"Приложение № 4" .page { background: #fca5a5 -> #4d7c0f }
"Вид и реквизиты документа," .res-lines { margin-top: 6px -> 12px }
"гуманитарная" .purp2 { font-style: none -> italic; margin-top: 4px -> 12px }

==

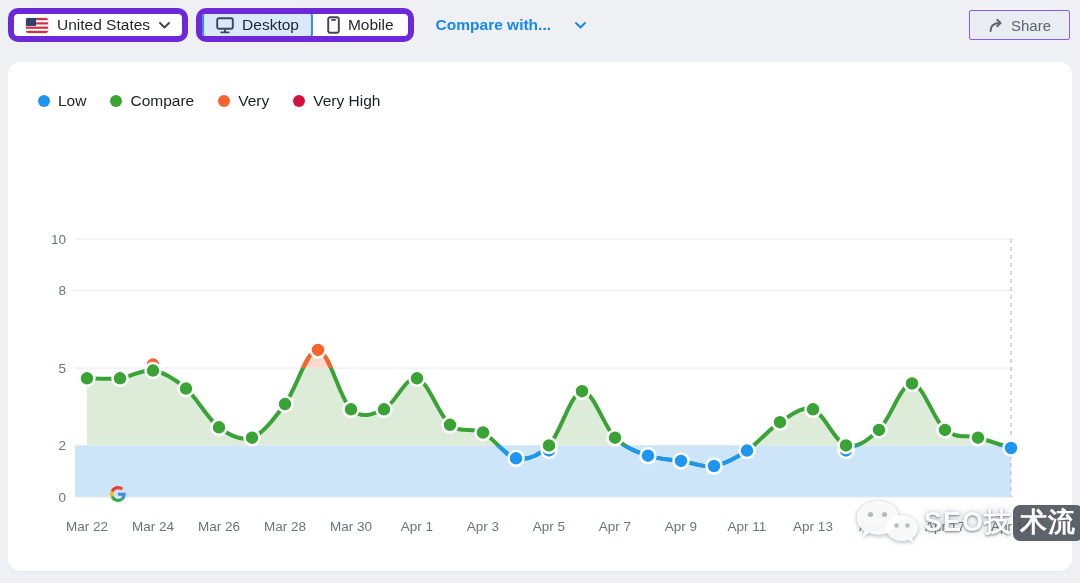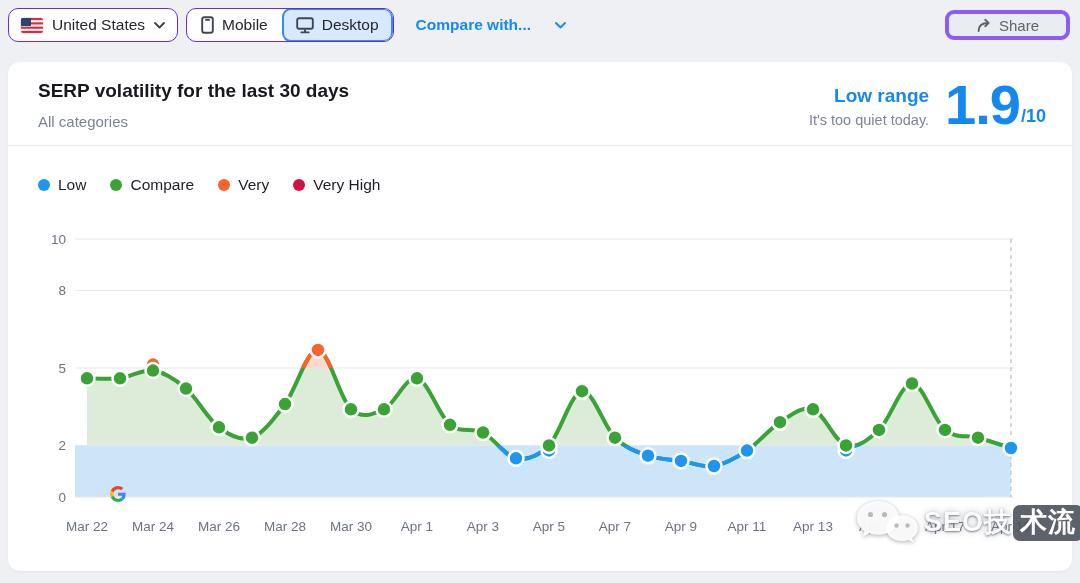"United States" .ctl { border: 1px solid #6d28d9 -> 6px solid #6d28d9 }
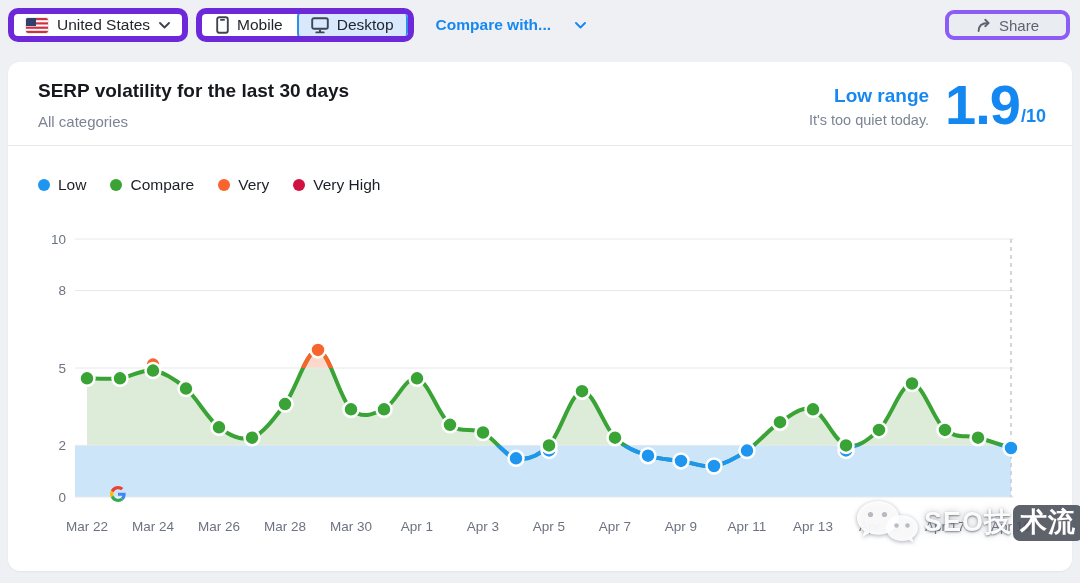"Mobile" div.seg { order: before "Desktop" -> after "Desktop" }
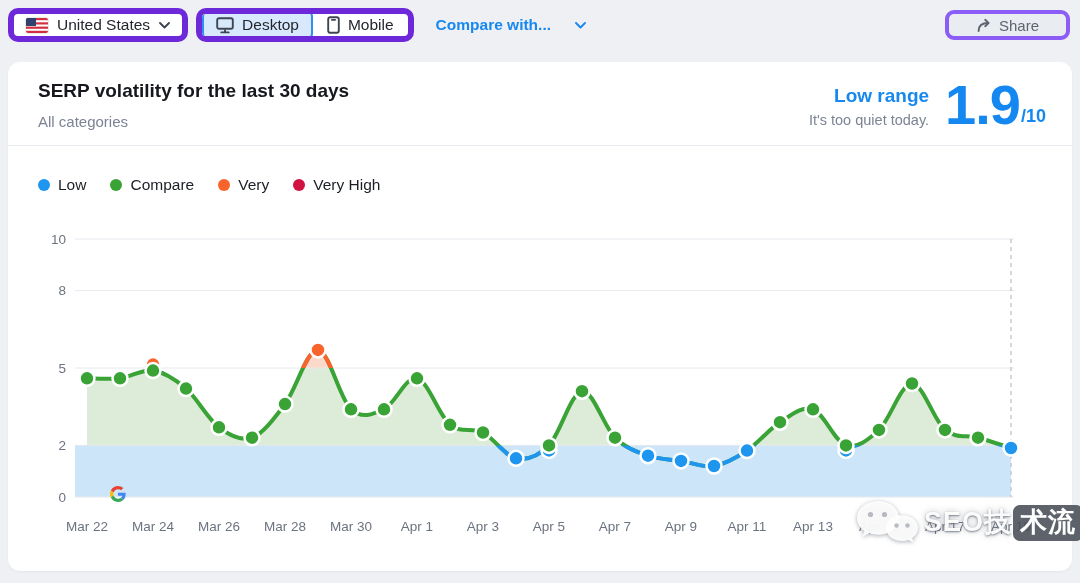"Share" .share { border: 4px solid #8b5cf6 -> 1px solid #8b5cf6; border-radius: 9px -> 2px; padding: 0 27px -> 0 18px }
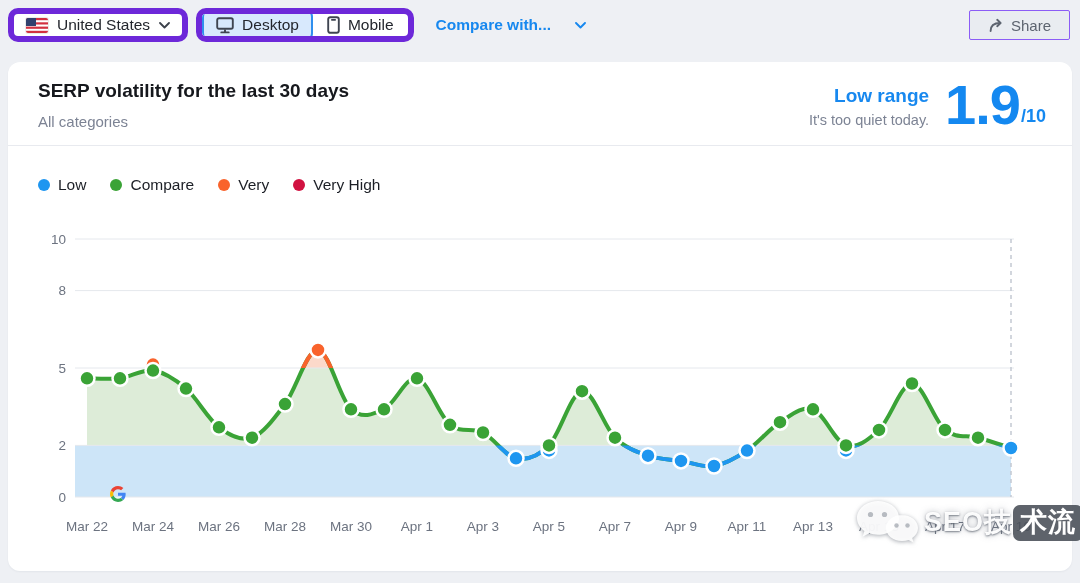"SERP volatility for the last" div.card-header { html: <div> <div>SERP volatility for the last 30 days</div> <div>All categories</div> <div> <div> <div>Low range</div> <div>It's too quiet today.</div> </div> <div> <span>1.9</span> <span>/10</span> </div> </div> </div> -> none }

ASSIGNMENT: Within the material above, show every line that includes "margin".

WORKED SOLUTION:
"Вид и реквизиты документа," .res-lines { margin-top: 6px -> 12px }
"гуманитарная" .purp2 { font-style: none -> italic; margin-top: 4px -> 12px }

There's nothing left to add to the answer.